If a record holds a picture, leave the picture out and restate everything else word for word.

╭──

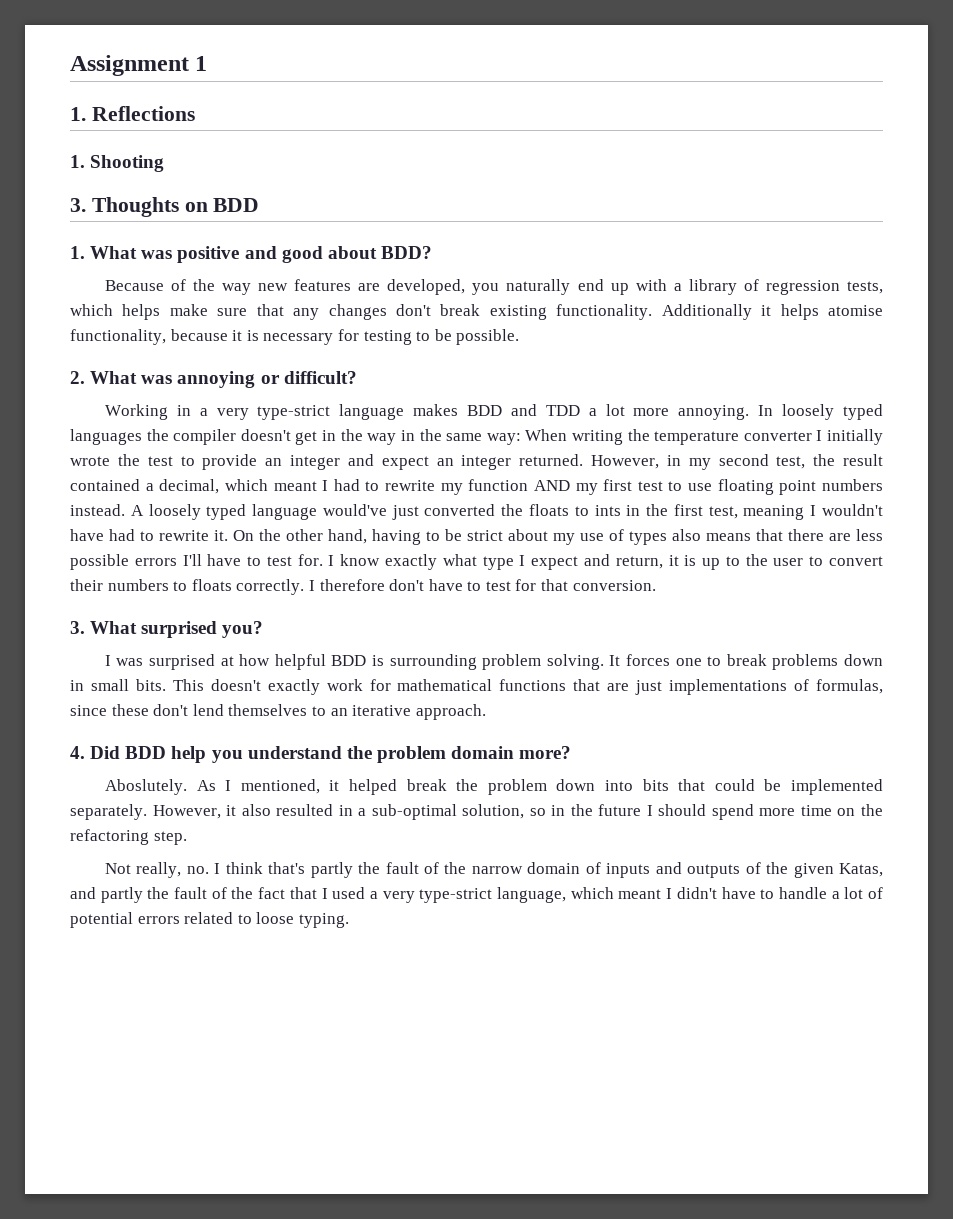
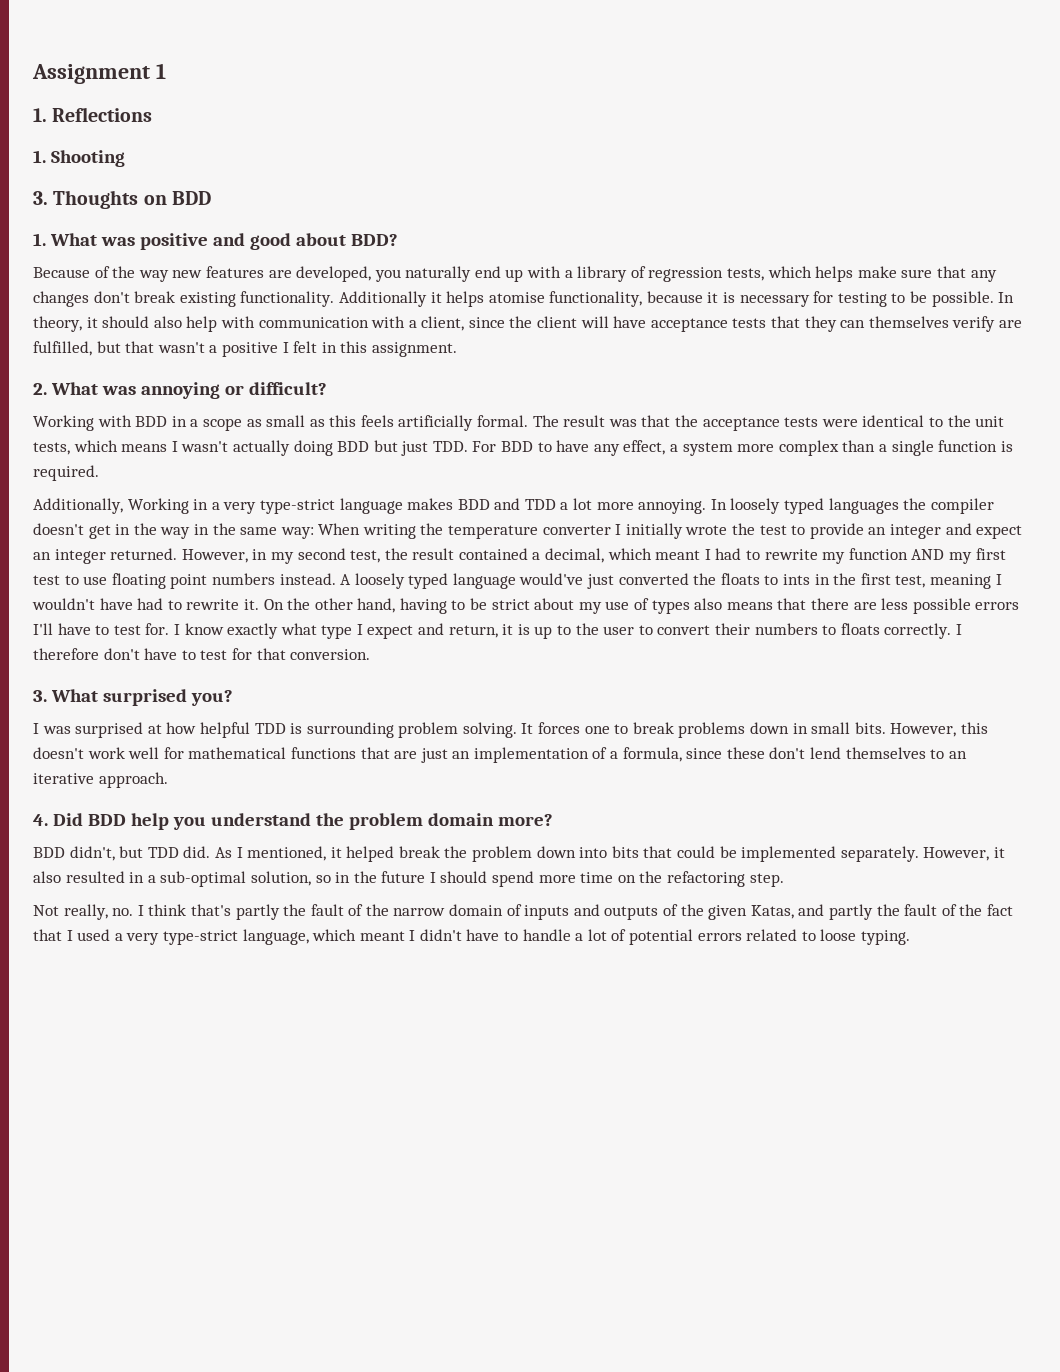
(520, 337) none -> [998,292,1015,303] [33,316,1022,332] [33,341,457,357] In theory, it should also help with communication with a client, since the client will have acceptance tests that they can themselves verify are fulfilled, but that wasn't a positive I felt in this assignment.
(168, 412) none -> [97,415,1005,431] [33,440,1013,456] [33,465,99,481] [33,498,189,514] with BDD in a scope as small as this feels artificially formal. The result was that the acceptance tests were identical to the unit tests, which means I wasn't actually doing BDD but just TDD. For BDD to have any effect, a system more complex than a single function is required. // Additionally, Working
[331,655,367,666] BDD -> [254,723,286,734] TDD
[172,679,363,695] This doesn't exactly work -> [890,722,988,737] [33,747,160,759] However, this doesn't work well
[669,679,883,695] implementations of formulas, -> [452,747,682,763] an implementation of a formula,
[104,779,187,795] Aboslutely. -> [33,846,211,861] BDD didn't, but TDD did.

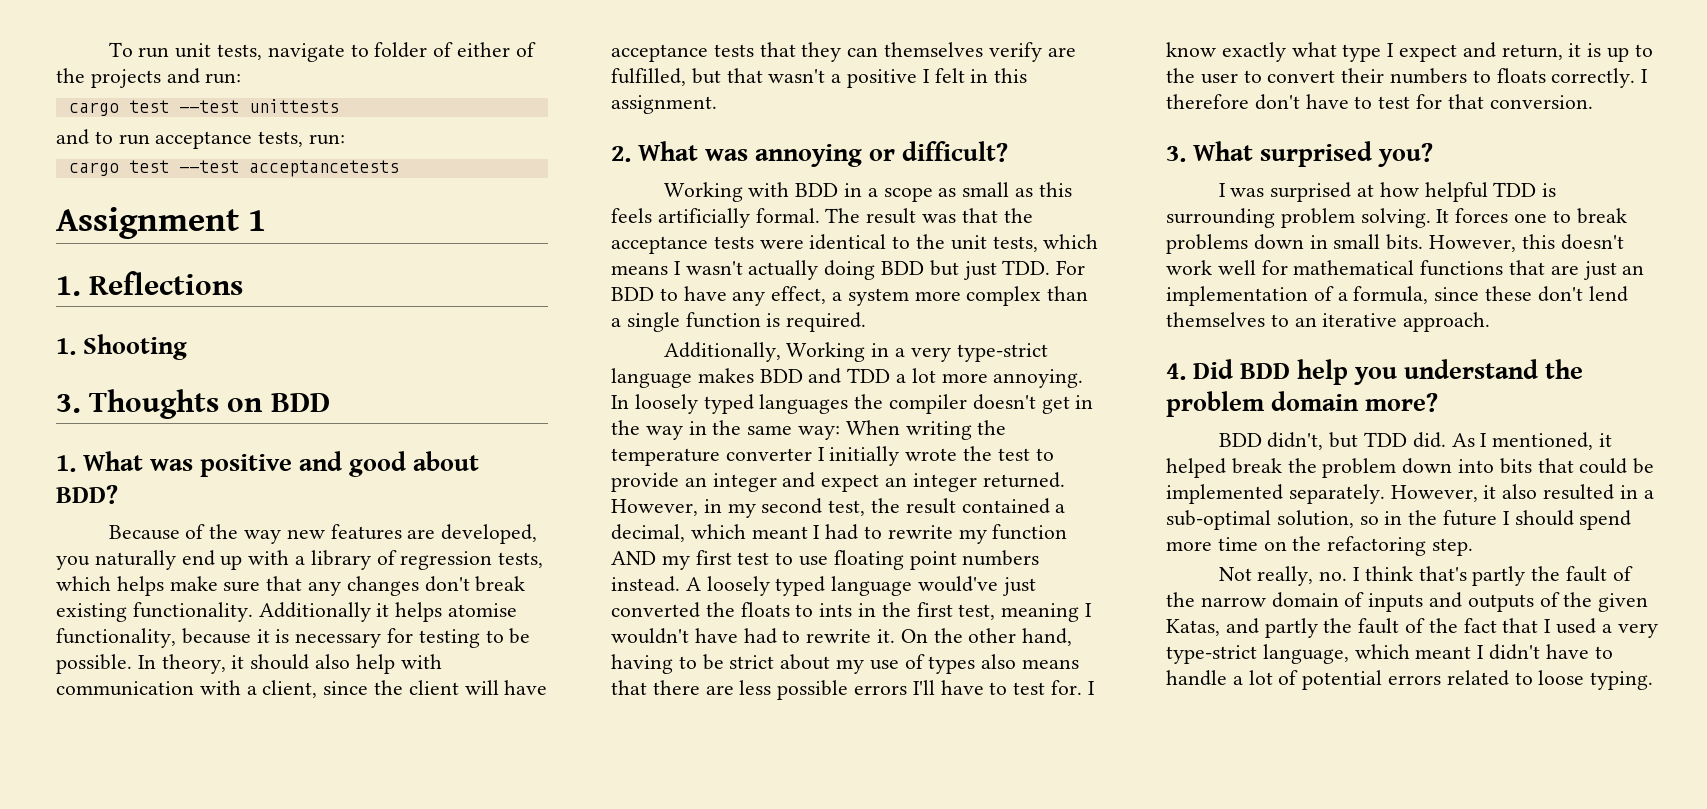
(32, 74) none -> [108,42,536,62] [56,68,242,88] [68,99,339,116] [56,129,346,149] [68,160,399,177] To run unit tests, navigate to folder of either of the projects and run: // cargo test --test unittests // and to run acceptance tests, run: // cargo test --test acceptancetests //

╰──

▶ **RESULT BELOW**:
(520, 337) none -> [998,292,1015,303] [33,316,1022,332] [33,341,457,357] In theory, it should also help with communication with a client, since the client will have acceptance tests that they can themselves verify are fulfilled, but that wasn't a positive I felt in this assignment.
(168, 412) none -> [97,415,1005,431] [33,440,1013,456] [33,465,99,481] [33,498,189,514] with BDD in a scope as small as this feels artificially formal. The result was that the acceptance tests were identical to the unit tests, which means I wasn't actually doing BDD but just TDD. For BDD to have any effect, a system more complex than a single function is required. // Additionally, Working
[331,655,367,666] BDD -> [254,723,286,734] TDD
[172,679,363,695] This doesn't exactly work -> [890,722,988,737] [33,747,160,759] However, this doesn't work well
[669,679,883,695] implementations of formulas, -> [452,747,682,763] an implementation of a formula,
[104,779,187,795] Aboslutely. -> [33,846,211,861] BDD didn't, but TDD did.

(32, 74) none -> [108,42,536,62] [56,68,242,88] [68,99,339,116] [56,129,346,149] [68,160,399,177] To run unit tests, navigate to folder of either of the projects and run: // cargo test --test unittests // and to run acceptance tests, run: // cargo test --test acceptancetests //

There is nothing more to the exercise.